Top of ENTRIES PROVIDED
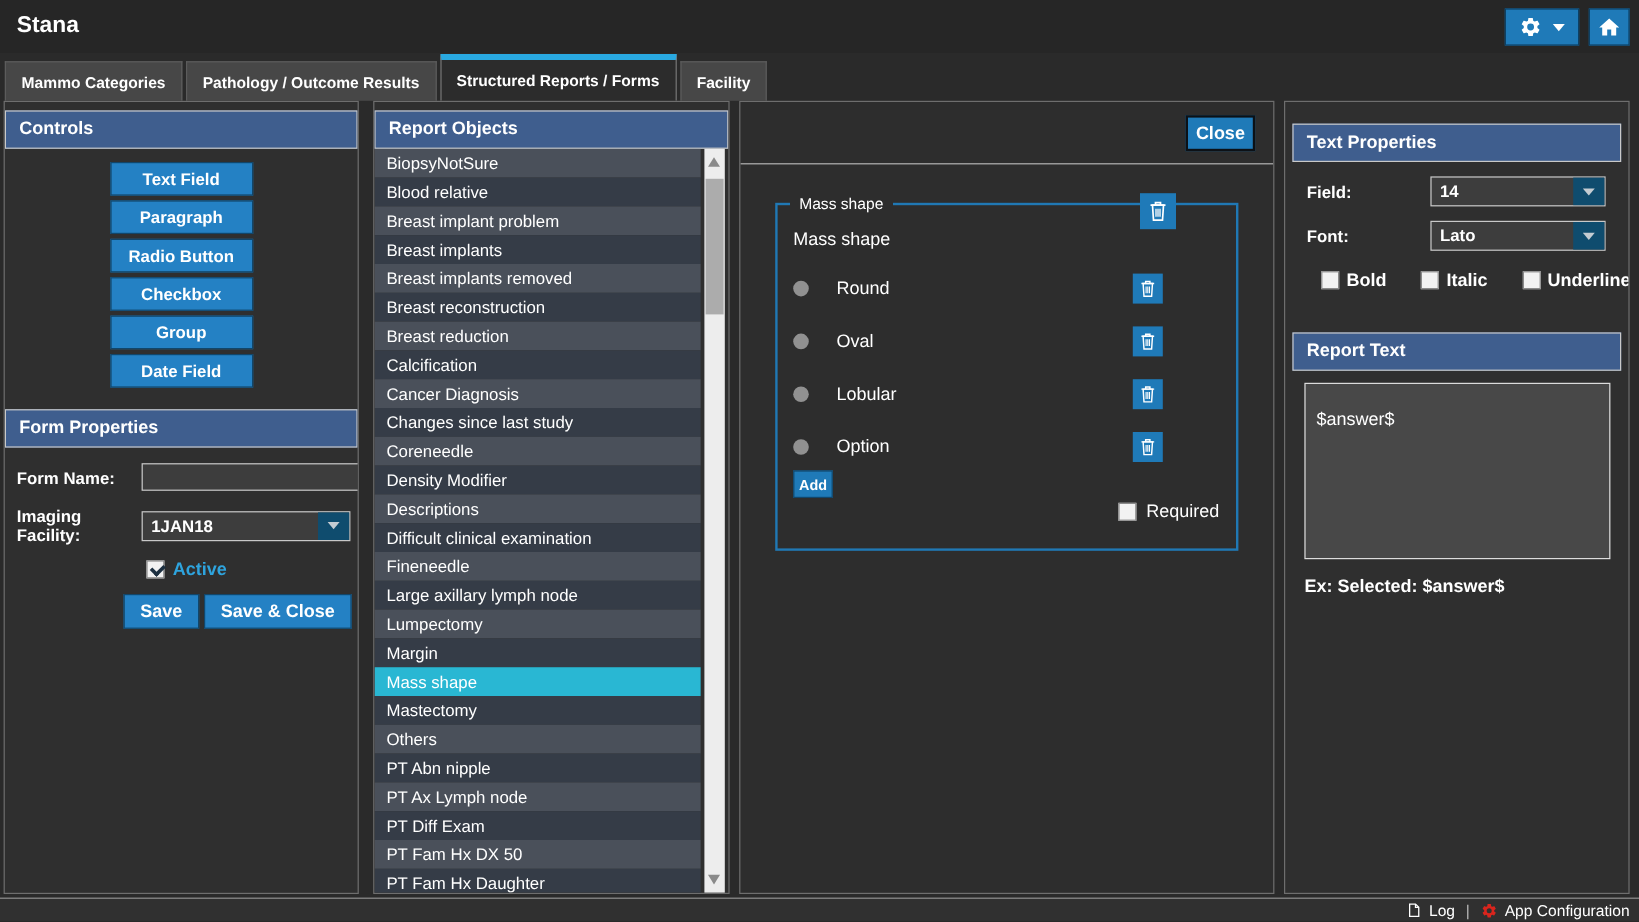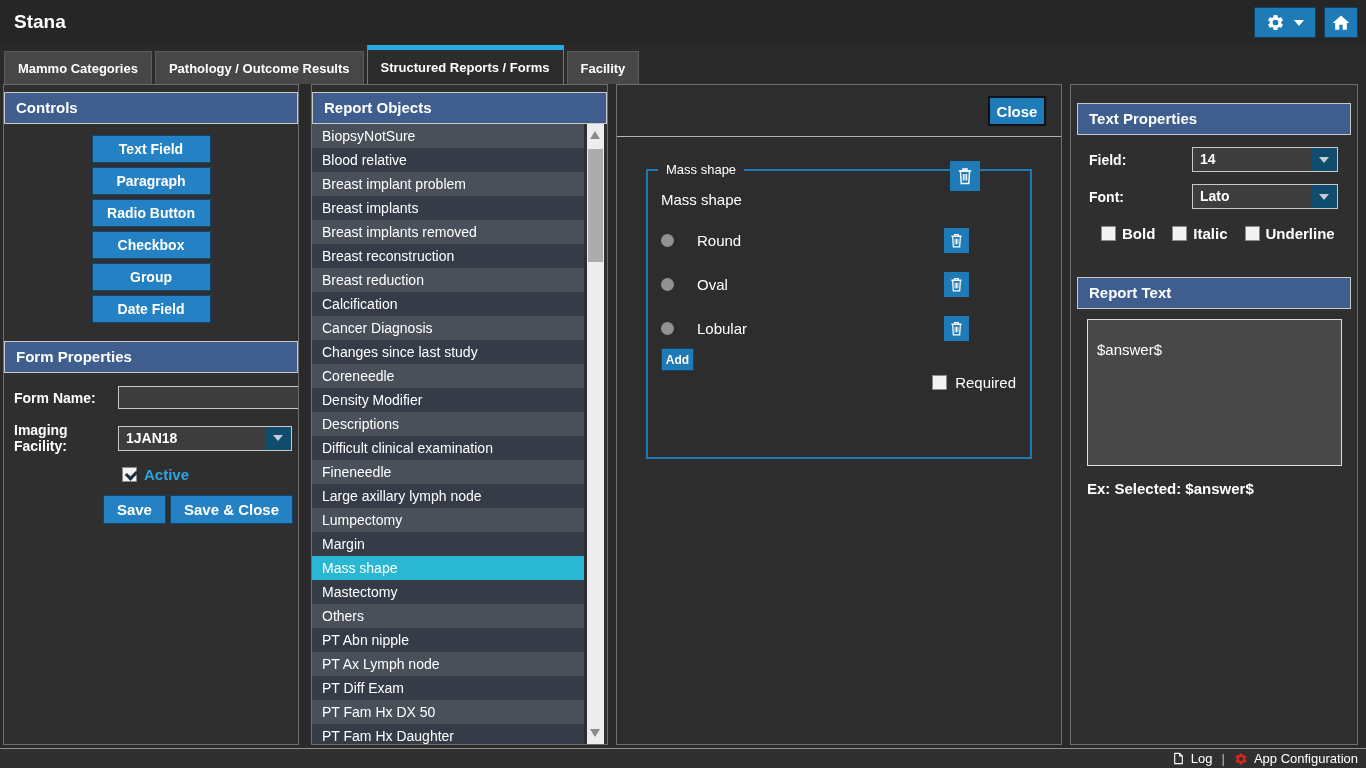--- a/index.html
+++ b/index.html
@@ -81,7 +81,7 @@
   .tp-row { display:flex; align-items:center; margin:12px 19px 0 18px; }
   .tp-label { font-size:14px; font-weight:600; }
   .tp-row .dropdown { flex:none; width:146px; margin-left:auto; }
-  .style-row { display:flex; align-items:center; gap:17px; margin:16px 0 0 30px; }
+  .style-row { display:flex; align-items:center; gap:29px; margin:16px 0 0 30px; }
   .style-item { display:flex; align-items:center; gap:6px; }
   .style-label { font-size:15px; font-weight:600; }
   .rt-header { margin-top:35px; }

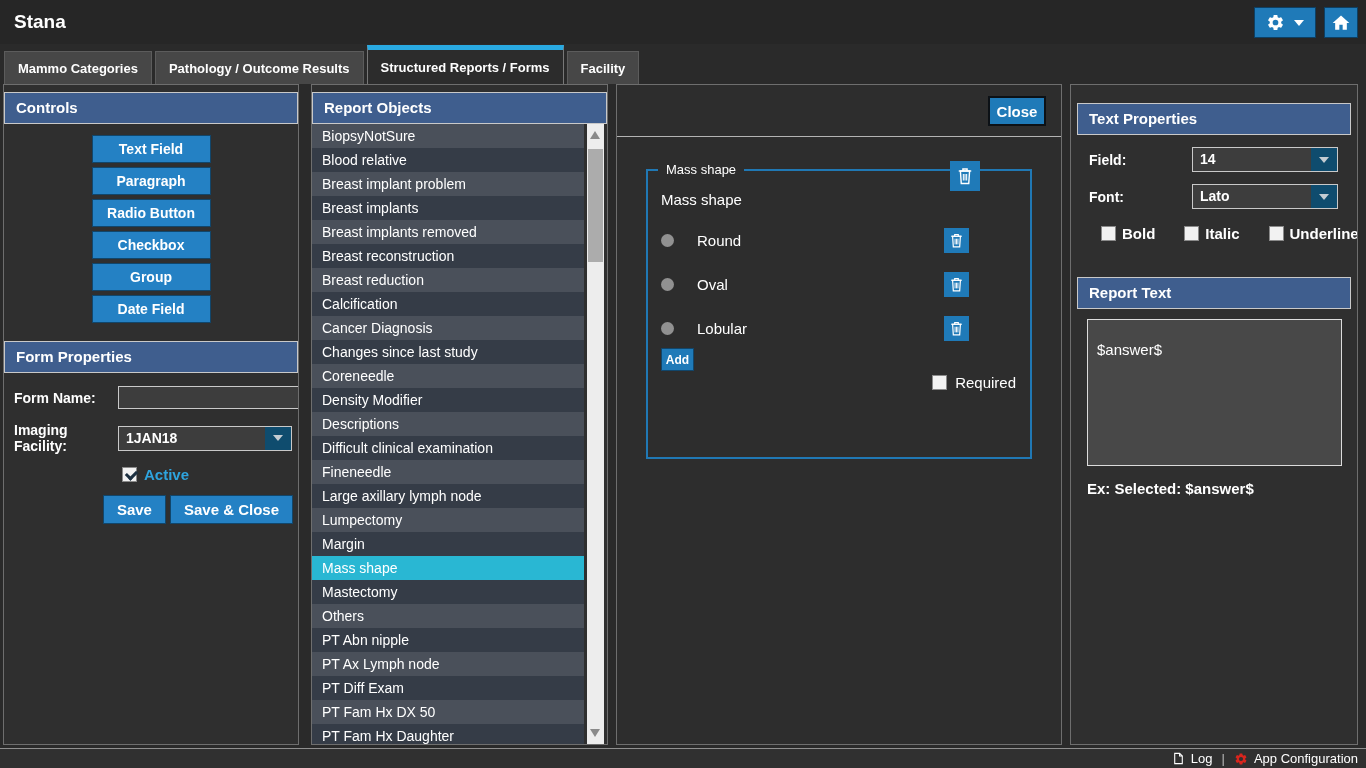--- a/index.html
+++ b/index.html
@@ -260,6 +260,20 @@
             </span>
           </button>
         </div>
+        <div class="option-row">
+          <span class="radio"></span>
+          <span class="opt-label">Option</span>
+          <button class="trash-btn opt-trash">
+            <span>
+              <svg width="17" height="17" viewBox="0 0 24 24" fill="none" stroke="#fff" stroke-width="1.7">
+                <path d="M4.5 6h15"></path>
+                <path d="M9.5 6V3.5h5V6"></path>
+                <path d="M6.5 6l1 15h9l1-15z"></path>
+                <path d="M10 9.5v8M12 9.5v8M14 9.5v8" stroke-width="1.3"></path>
+              </svg>
+            </span>
+          </button>
+        </div>
       </div>
     <button class="add-btn">Add</button>
     <div class="required-row">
Bottom of ENTRIES PROVIDED
→ WORK TASK
Copy out, from the records above, every line that holds the string "style".

→ EXERCISE RESULT
-  .style-row { display:flex; align-items:center; gap:17px; margin:16px 0 0 30px; }
+  .style-row { display:flex; align-items:center; gap:29px; margin:16px 0 0 30px; }
   .style-item { display:flex; align-items:center; gap:6px; }
   .style-label { font-size:15px; font-weight:600; }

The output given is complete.